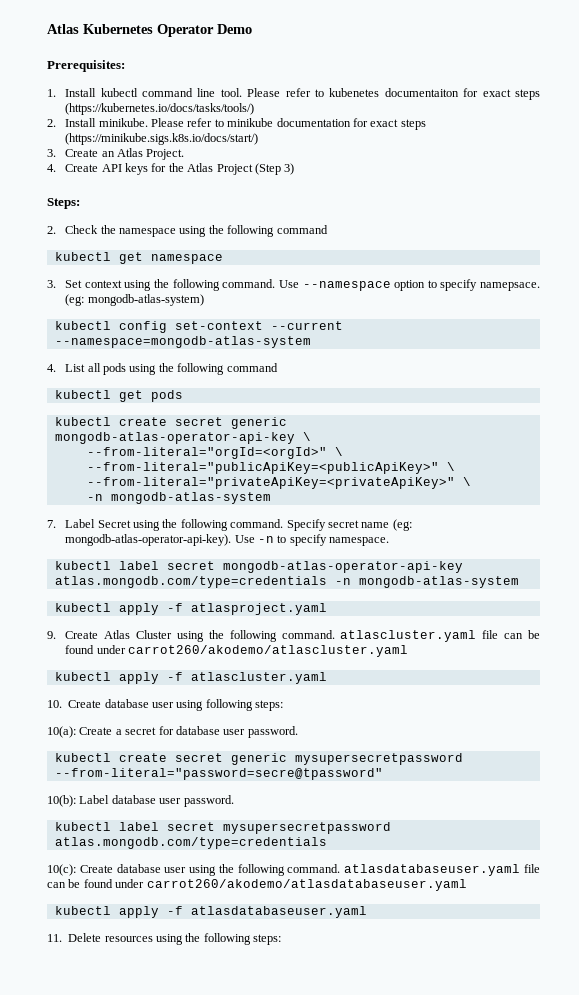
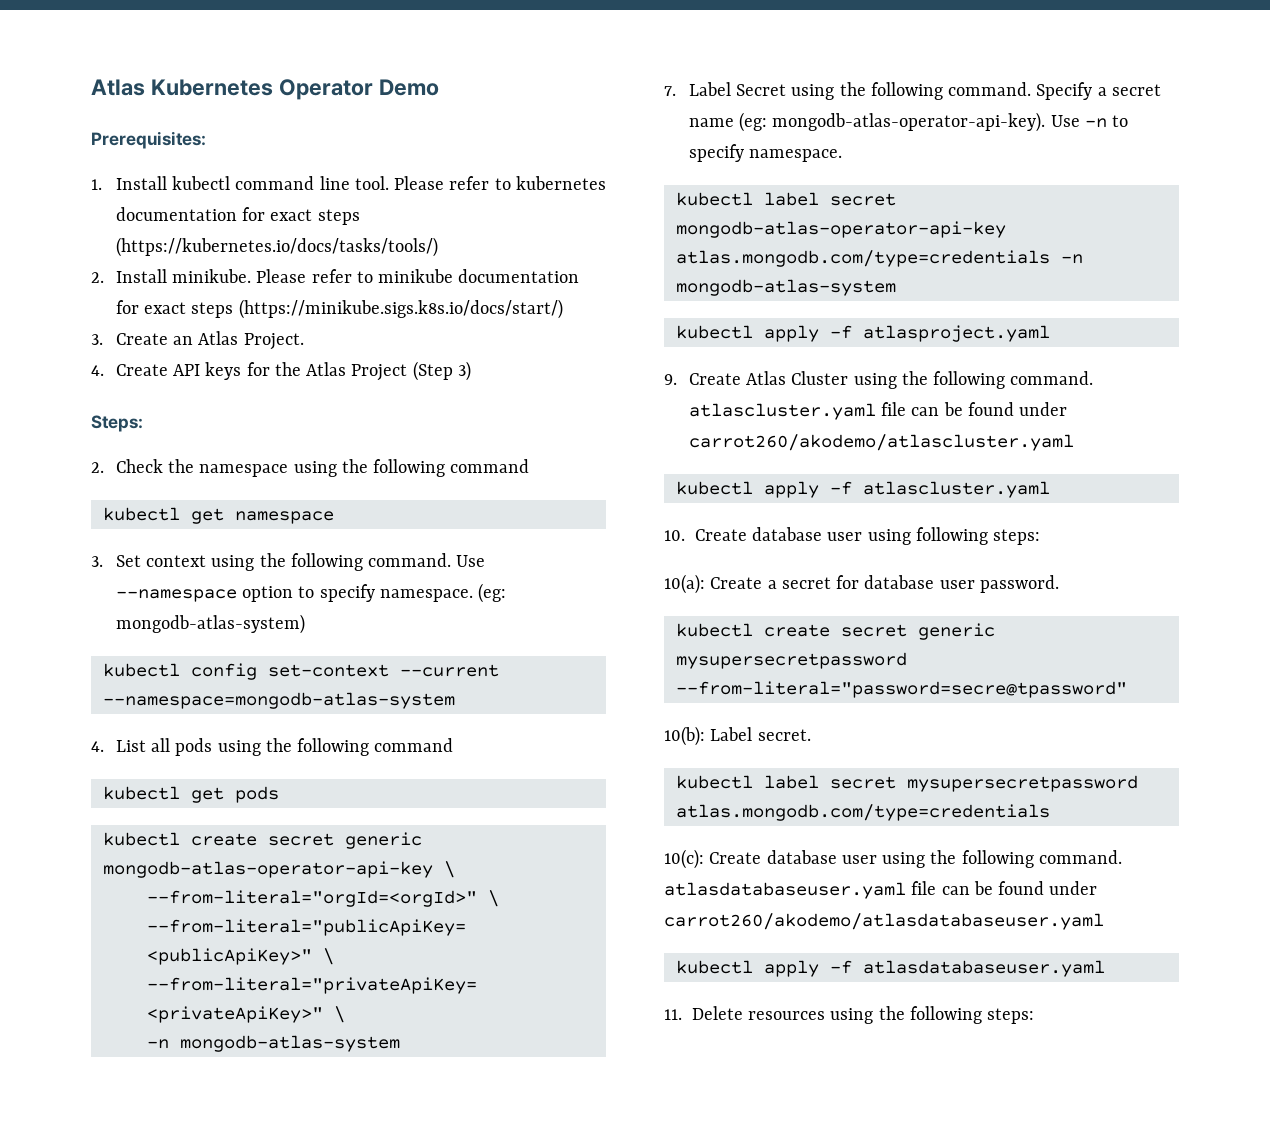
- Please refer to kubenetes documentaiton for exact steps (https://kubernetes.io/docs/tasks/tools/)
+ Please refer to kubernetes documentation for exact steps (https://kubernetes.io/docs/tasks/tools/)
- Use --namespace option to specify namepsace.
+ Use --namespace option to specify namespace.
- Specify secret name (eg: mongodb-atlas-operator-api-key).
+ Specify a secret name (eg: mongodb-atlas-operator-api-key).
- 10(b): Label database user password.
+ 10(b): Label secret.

++++++

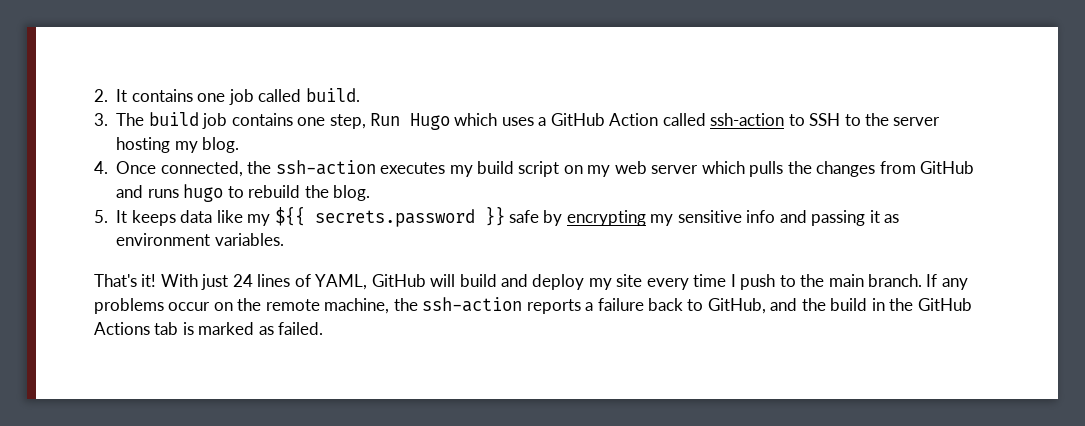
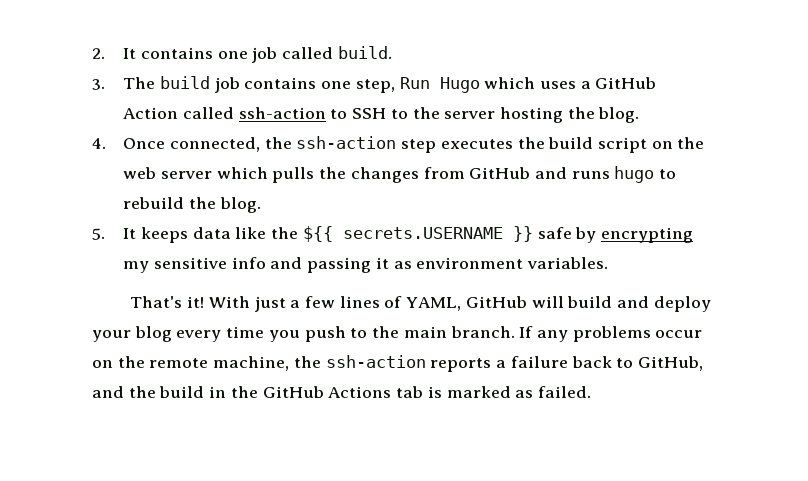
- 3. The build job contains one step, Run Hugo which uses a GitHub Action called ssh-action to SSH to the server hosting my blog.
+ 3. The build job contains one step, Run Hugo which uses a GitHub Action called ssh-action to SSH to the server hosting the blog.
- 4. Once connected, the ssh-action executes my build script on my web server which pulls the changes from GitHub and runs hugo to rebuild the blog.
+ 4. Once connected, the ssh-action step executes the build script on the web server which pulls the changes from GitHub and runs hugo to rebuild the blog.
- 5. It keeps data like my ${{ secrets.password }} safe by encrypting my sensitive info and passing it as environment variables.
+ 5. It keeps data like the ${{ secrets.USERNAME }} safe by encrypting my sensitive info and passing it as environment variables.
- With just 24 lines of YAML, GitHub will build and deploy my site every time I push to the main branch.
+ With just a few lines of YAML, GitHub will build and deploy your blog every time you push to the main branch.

++++++

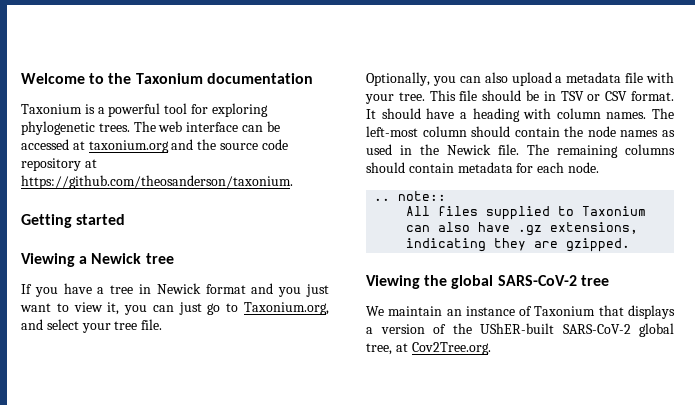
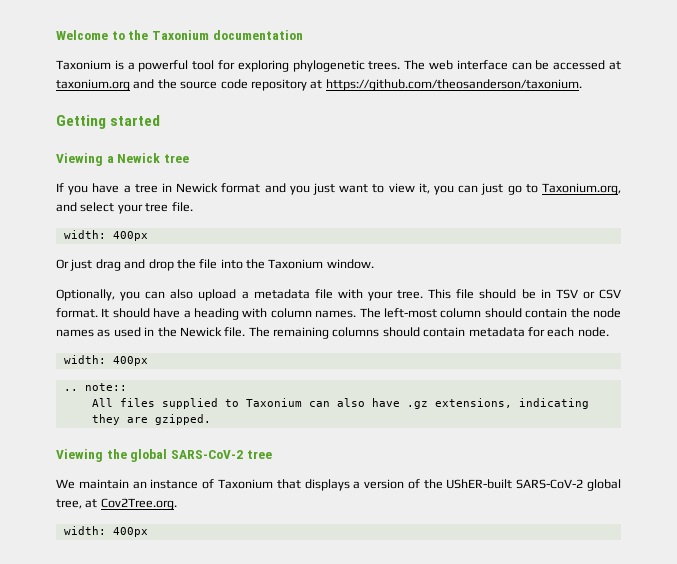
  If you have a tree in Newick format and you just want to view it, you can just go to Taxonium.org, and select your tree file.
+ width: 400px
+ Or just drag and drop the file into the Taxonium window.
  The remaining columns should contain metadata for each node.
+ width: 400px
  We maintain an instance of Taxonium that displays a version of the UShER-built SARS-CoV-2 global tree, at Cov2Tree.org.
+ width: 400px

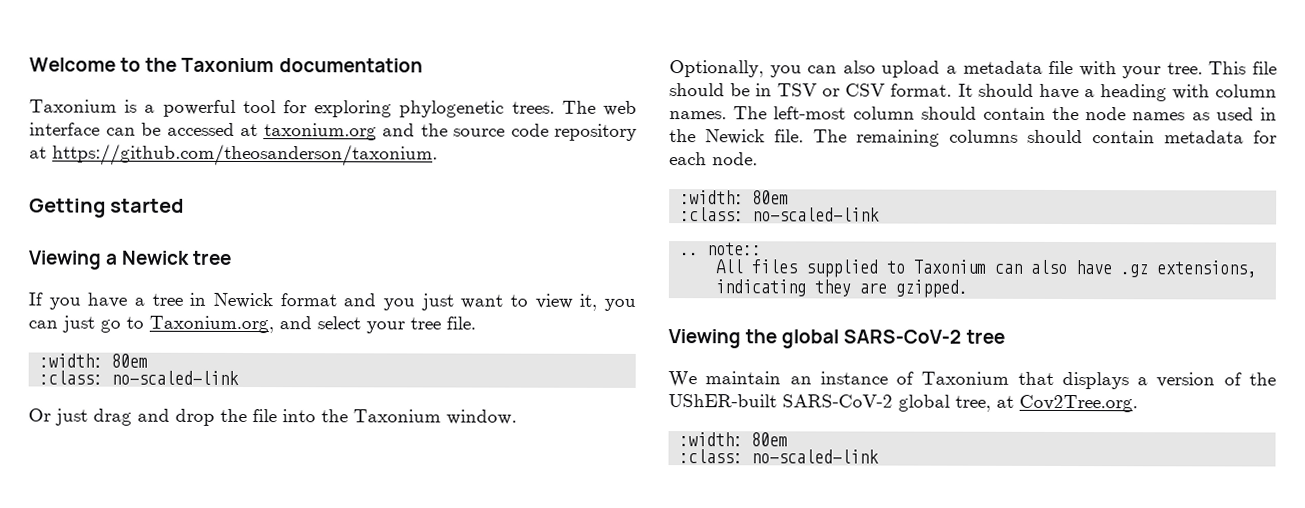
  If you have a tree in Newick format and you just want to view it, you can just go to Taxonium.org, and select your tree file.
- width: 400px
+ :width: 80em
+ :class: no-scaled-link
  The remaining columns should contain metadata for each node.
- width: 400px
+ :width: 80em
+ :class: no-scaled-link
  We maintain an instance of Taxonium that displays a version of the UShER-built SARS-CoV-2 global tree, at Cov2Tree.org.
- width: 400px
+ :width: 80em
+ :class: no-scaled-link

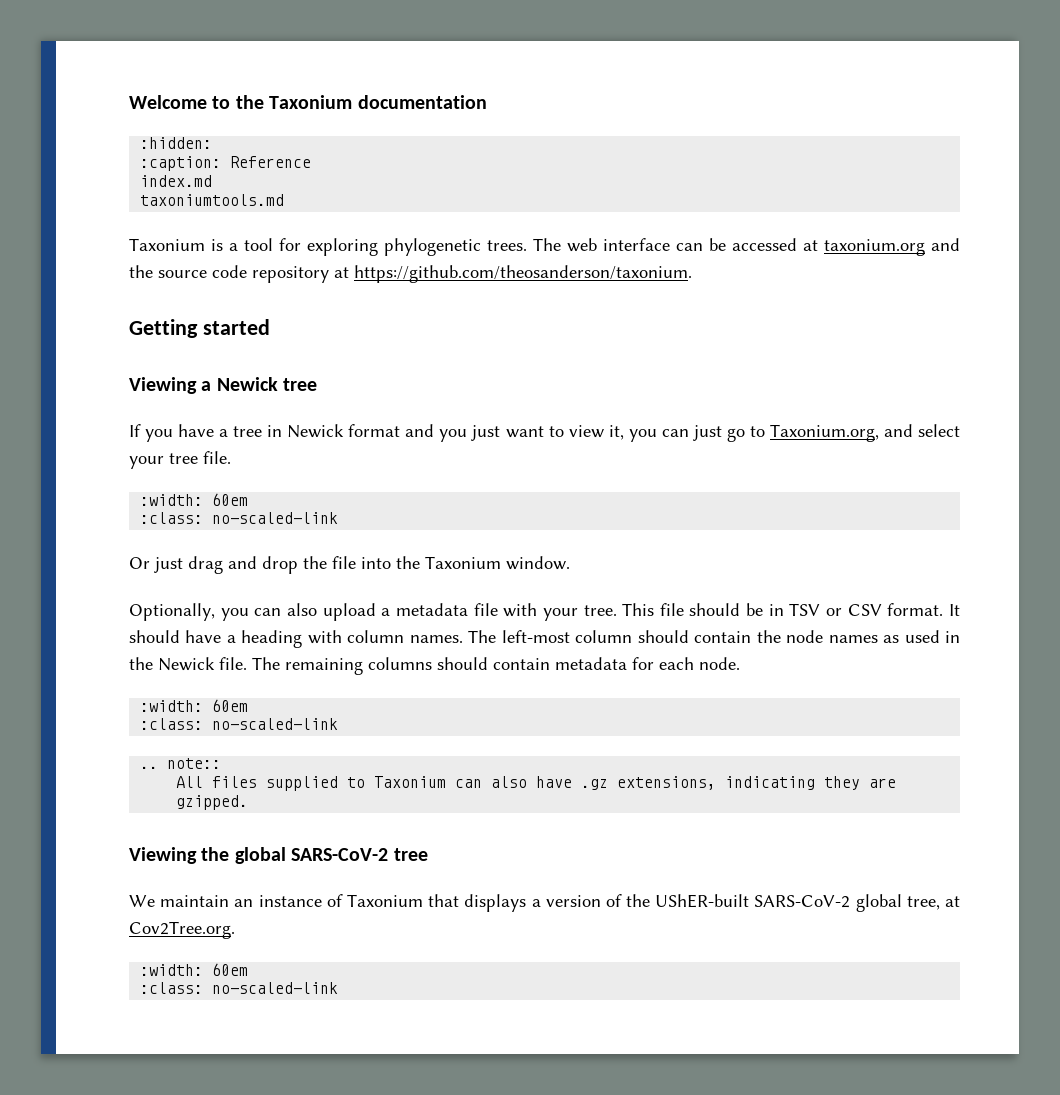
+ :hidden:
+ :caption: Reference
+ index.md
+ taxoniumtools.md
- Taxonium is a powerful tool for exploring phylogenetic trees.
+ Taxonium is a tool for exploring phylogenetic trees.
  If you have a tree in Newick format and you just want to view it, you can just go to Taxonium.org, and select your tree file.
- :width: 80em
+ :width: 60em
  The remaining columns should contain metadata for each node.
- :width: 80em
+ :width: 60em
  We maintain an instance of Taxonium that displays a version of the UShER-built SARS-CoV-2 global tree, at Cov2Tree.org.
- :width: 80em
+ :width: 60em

++++++

Copy out each line of the data above, exactly, if it lies between the line holding "- Please refer" and the line holding "- Specify secret", inclusive; copy no other line.

- Please refer to kubenetes documentaiton for exact steps (https://kubernetes.io/docs/tasks/tools/)
+ Please refer to kubernetes documentation for exact steps (https://kubernetes.io/docs/tasks/tools/)
- Use --namespace option to specify namepsace.
+ Use --namespace option to specify namespace.
- Specify secret name (eg: mongodb-atlas-operator-api-key).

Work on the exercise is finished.